What the task asks ▸
Copy the data below exactly, omitting any picture it contains.

======== Task material

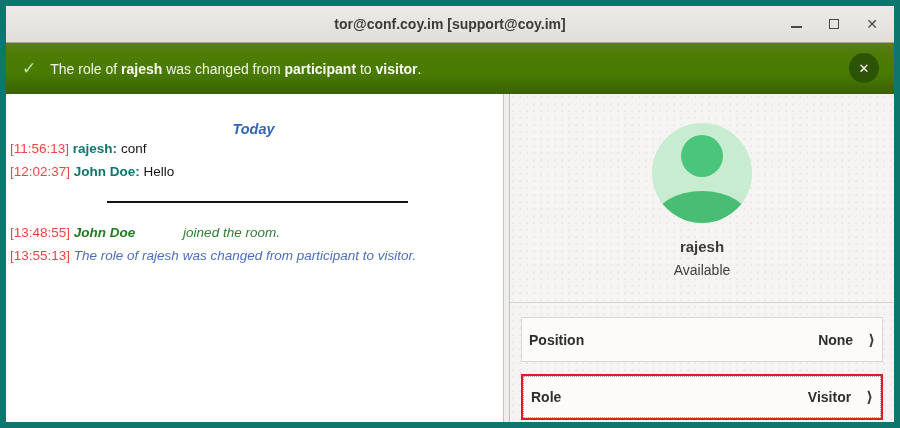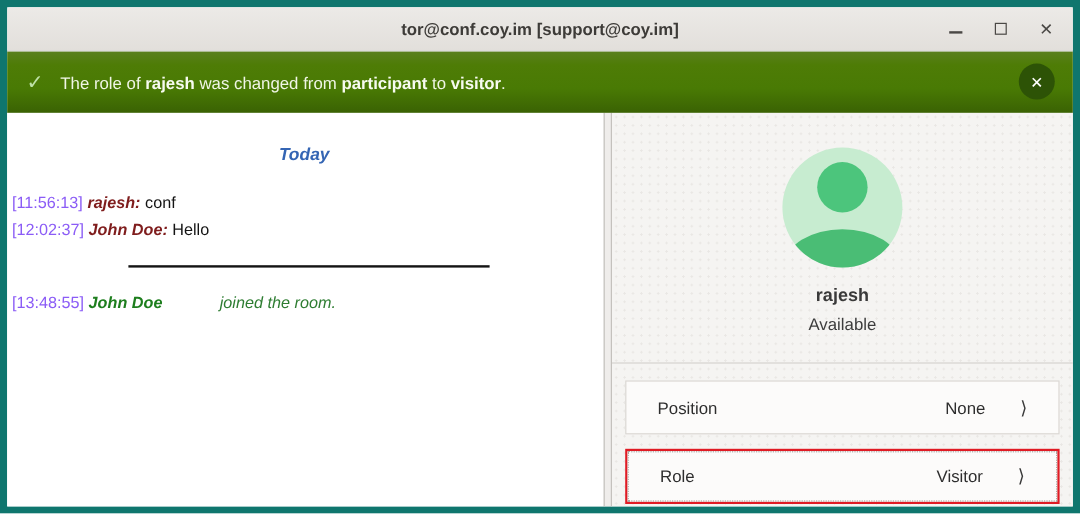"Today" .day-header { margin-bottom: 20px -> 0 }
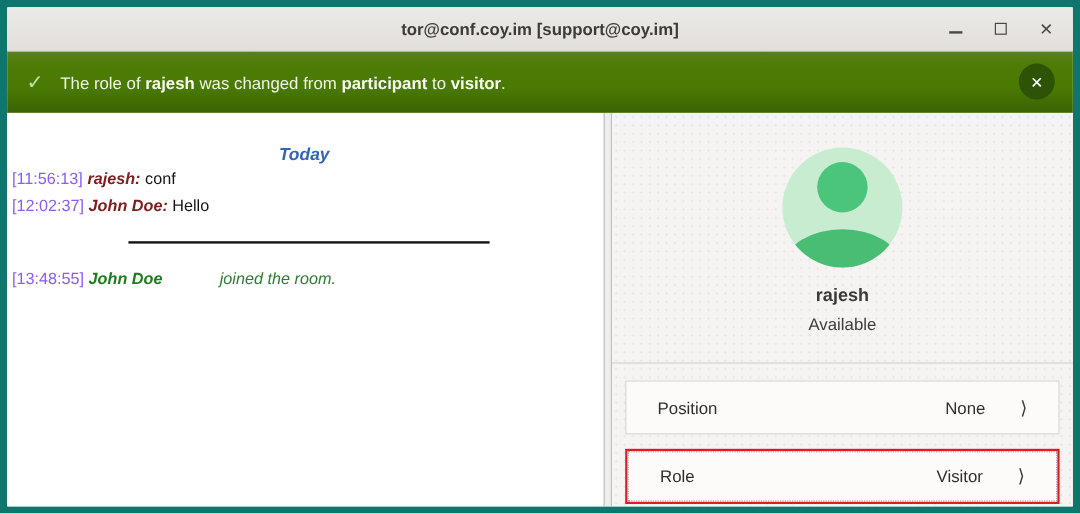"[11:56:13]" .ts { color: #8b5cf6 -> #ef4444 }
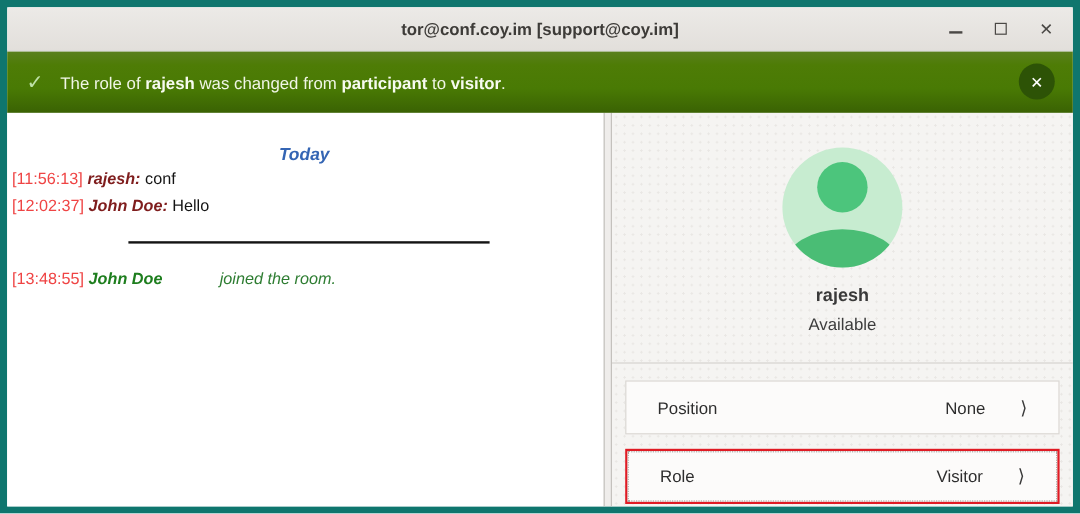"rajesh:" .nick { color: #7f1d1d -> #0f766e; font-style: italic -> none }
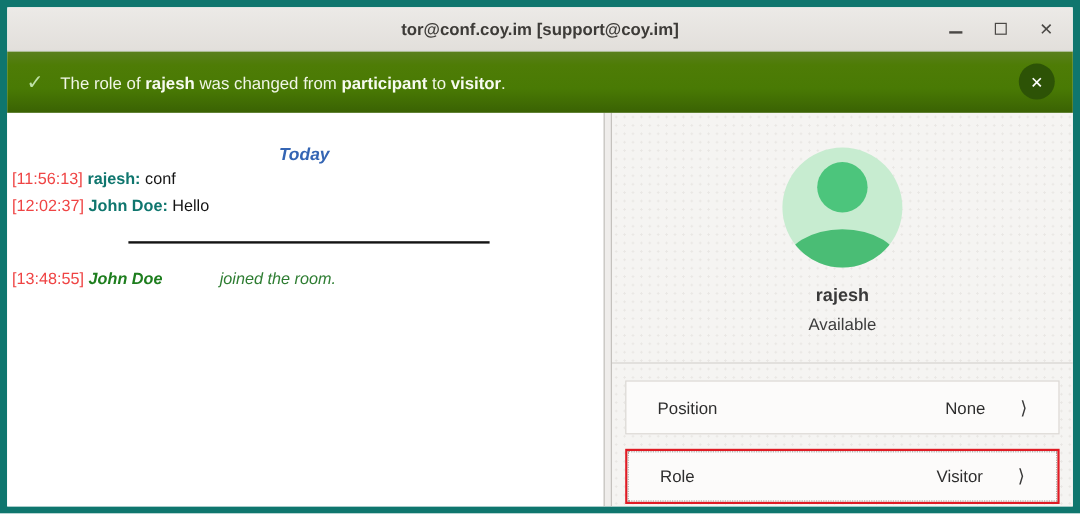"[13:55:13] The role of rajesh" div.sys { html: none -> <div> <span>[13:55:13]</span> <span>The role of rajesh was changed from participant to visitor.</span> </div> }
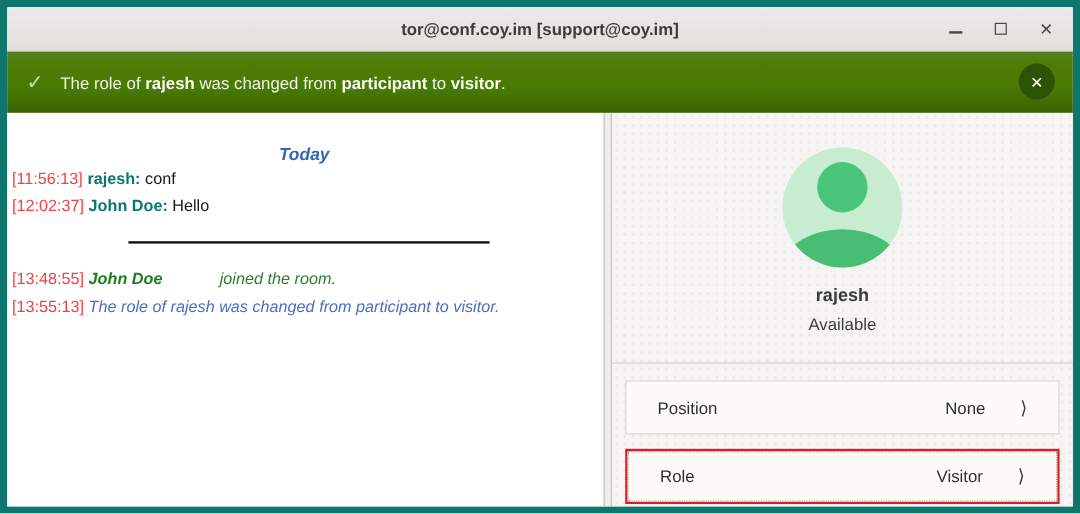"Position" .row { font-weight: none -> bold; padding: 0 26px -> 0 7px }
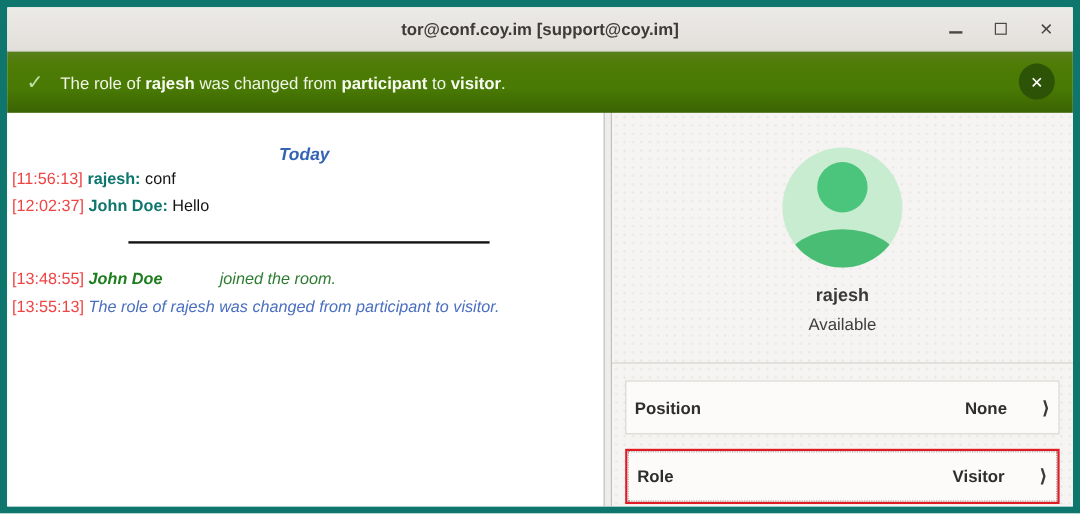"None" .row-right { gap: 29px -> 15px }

================

Exercise solution ▸
"Today" .day-header { margin-bottom: 20px -> 0 }
"[11:56:13]" .ts { color: #8b5cf6 -> #ef4444 }
"rajesh:" .nick { color: #7f1d1d -> #0f766e; font-style: italic -> none }
"[13:55:13] The role of rajesh" div.sys { html: none -> <div> <span>[13:55:13]</span> <span>The role of rajesh was changed from participant to visitor.</span> </div> }
"Position" .row { font-weight: none -> bold; padding: 0 26px -> 0 7px }
"None" .row-right { gap: 29px -> 15px }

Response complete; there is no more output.